Electrode array for monitoring and duplicating hippocampus neuron activity (credit: T. Berger et al./Journal of Neural Engineering)

When your brain receives a sensory input, it creates a memory in the form of a complex electrical signal that travels through multiple regions of the hippocampus, the memory center of the brain. At each region, the signal is re-encoded until it reaches the final region as a wholly different signal that is sent off for long-term storage.

If there’s damage at any region that prevents this translation, there is the possibility that long-term memory will not be formed. That’s why an individual with hippocampal damage (for example, due to Alzheimer’s disease) can recall events from a long time ago — things that were already translated into long-term memories before the brain damage occurred — but have difficulty forming new long-term memories.

Bypassing a damaged hippocampal section

Song and Berger found a way to accurately mimic how a memory is translated from short-term memory into long-term memory, using data obtained by Deadwyler and Hampson, first from animals, and then from humans. Their prosthesis is designed to bypass a damaged hippocampal section and provide the next region with the correctly translated memory.

That’s despite the fact that there is currently no way of “reading” a memory just by looking at its electrical signal. “It’s like being able to translate from Spanish to French without being able to understand either language,” Berger said.

Their research was presented at the 37th Annual International Conference of the IEEE Engineering in Medicine and Biology Society in Milan on August 27, 2015.

Predicting CA1 spatio-temporal patterns from CA3 spatio-temporal patterns with the sparse MIMO model. SP: sample presentation; SR: sample response; MP: match presentation; MR: match response. (Dong Song et al.)
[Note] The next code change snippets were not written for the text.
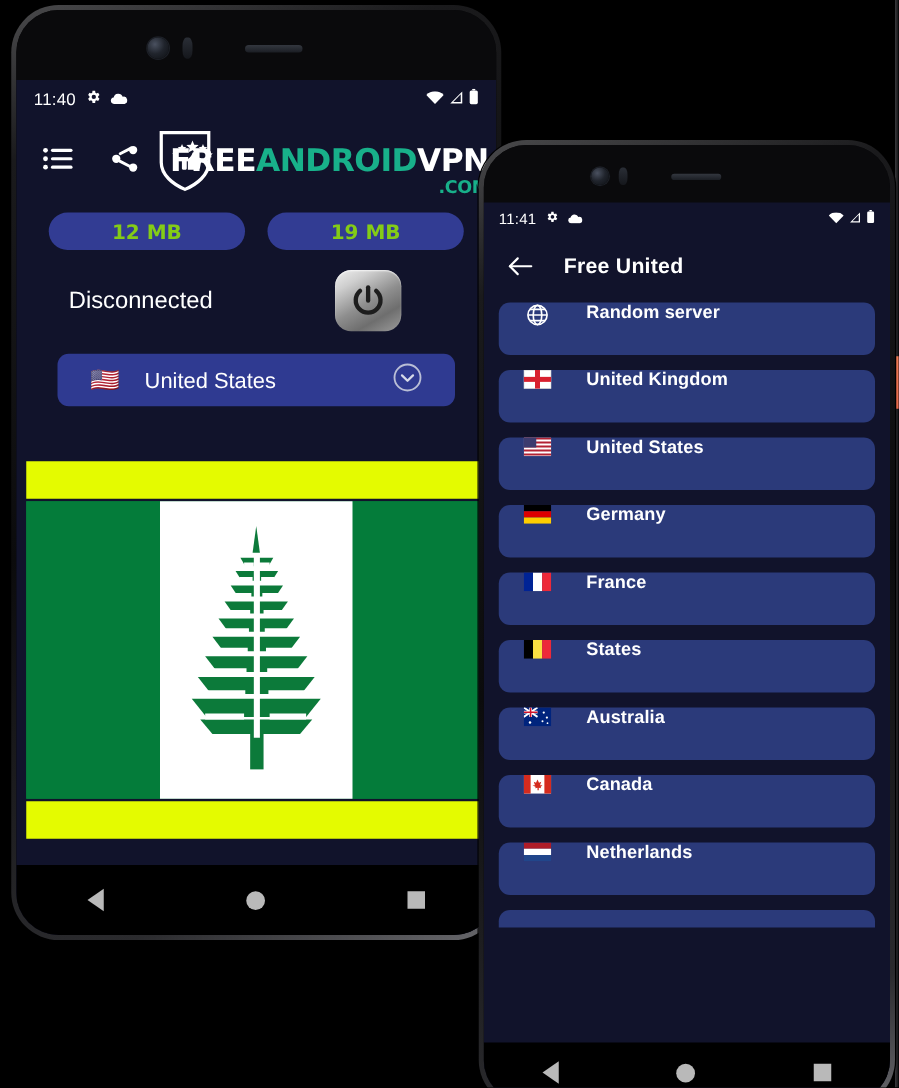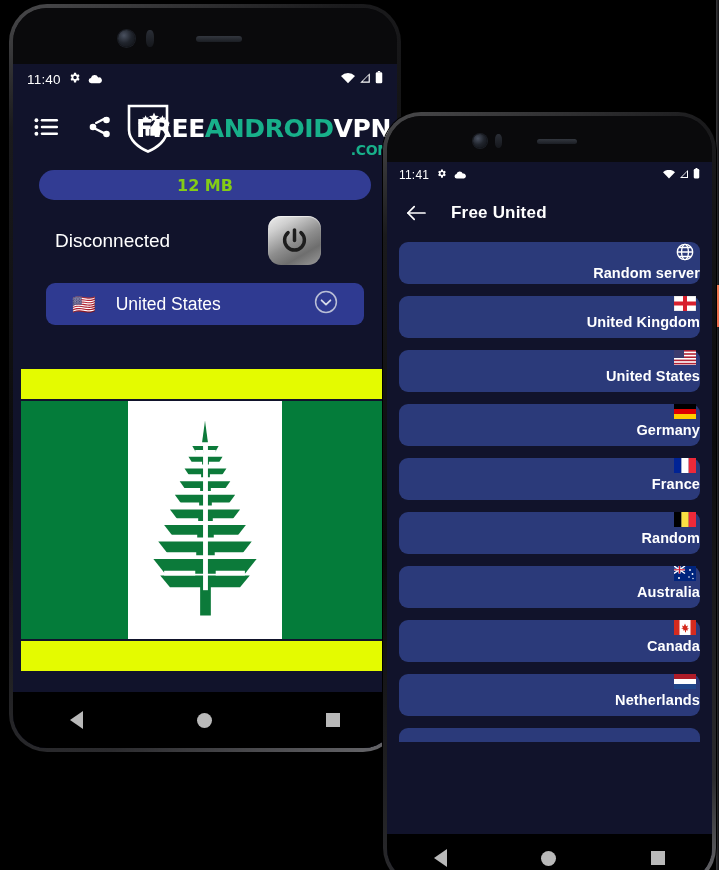"19 MB" div.pill { html: none -> <div>19 MB</div> }
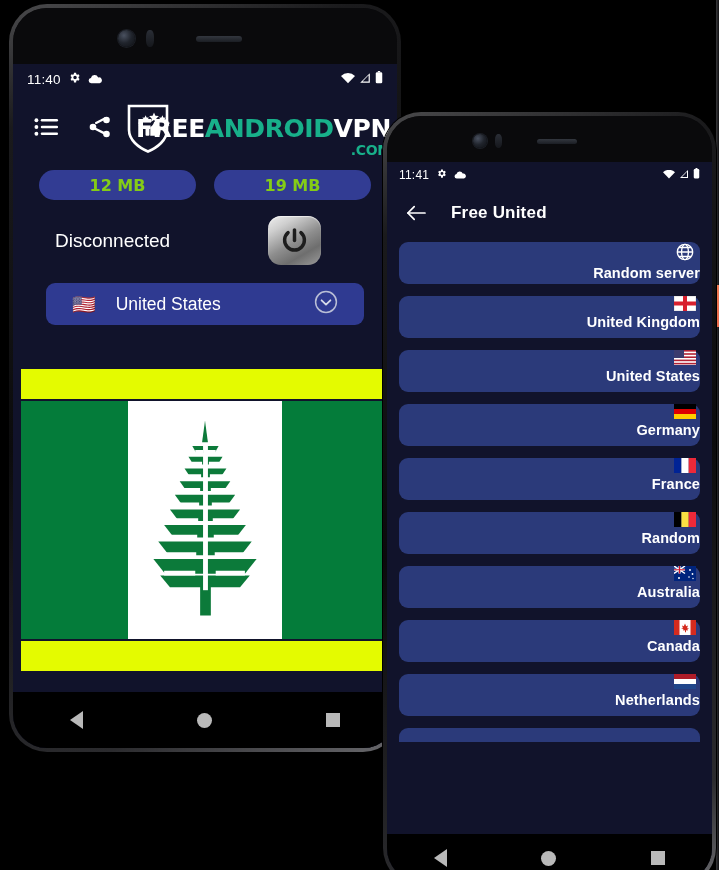"Random server" .server-item { align-items: flex-end -> flex-start; flex-direction: column -> none }
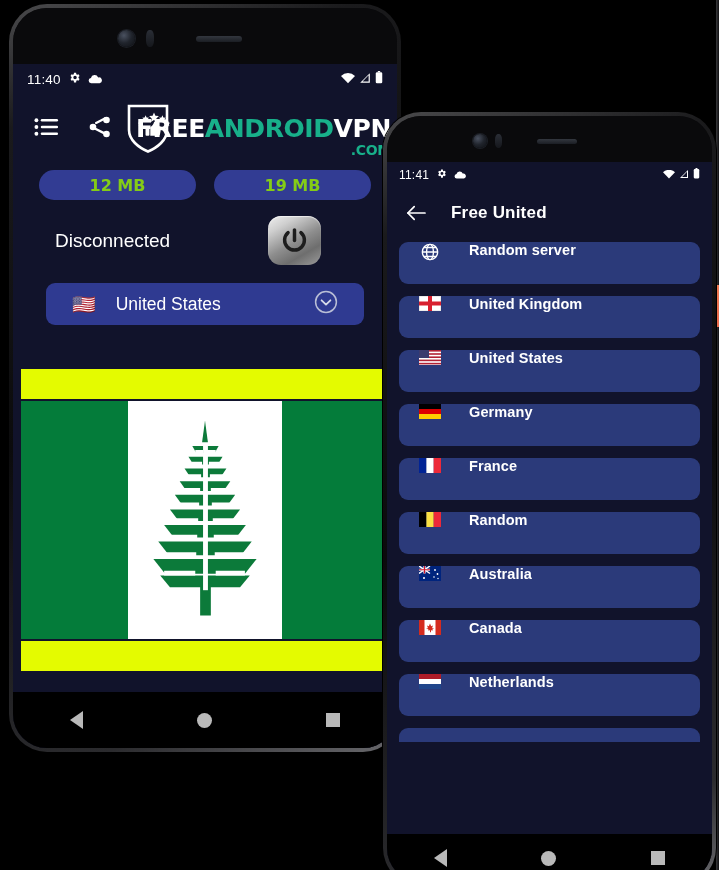"Random" span.si-label { text: Random -> States }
The effectiveness of the model was tested by the USC and Wake Forest Baptist teams. With the permission of patients who had electrodes implanted in their hippocampi to treat chronic seizures, Hampson and Deadwyler read the electrical signals created during memory formation at two regions of the hippocampus, then sent that information to Song and Berger to construct the model.

The team then fed those signals into the model and read how the signals generated from the first region of the hippocampus were translated into signals generated by the second region of the hippocampus.

In hundreds of trials conducted with nine patients, the algorithm accurately predicted how the signals would be translated with about 90 percent accuracy.

“Being able to predict neural signals with the USC model suggests that it can be used to design a device to support or replace the function of a damaged part of the brain,” Hampson said.

Next, to try to bypass the damage and enable the formation of an accurate long-term memory, the team will attempt to send the translated signal back into the brain of a patient with damage at one of the regions.


Abstract of Sparse Generalized Volterra Model of Human Hippocampal Spike Train Transformation for Memory Prostheses

In order to build hippocampal prostheses for restoring memory functions, we build multi-input, multi-output (MIMO) nonlinear dynamical models of the human hippocampus. Spike trains are recorded from the hippocampal CA3 and CA1 regions of epileptic patients performing a memory-dependent delayed match-to-sample task. Using CA3 and CA1 spike trains as inputs and outputs respectively, second-order sparse generalized Laguerre-Volterra models are estimated with group lasso and local coordinate descent methods to capture the nonlinear dynamics underlying the spike train transformations. These models can accurately predict the CA1 spike trains based on the ongoing CA3 spike trains and thus will serve as the computational basis of the hippocampal memory prosthesis.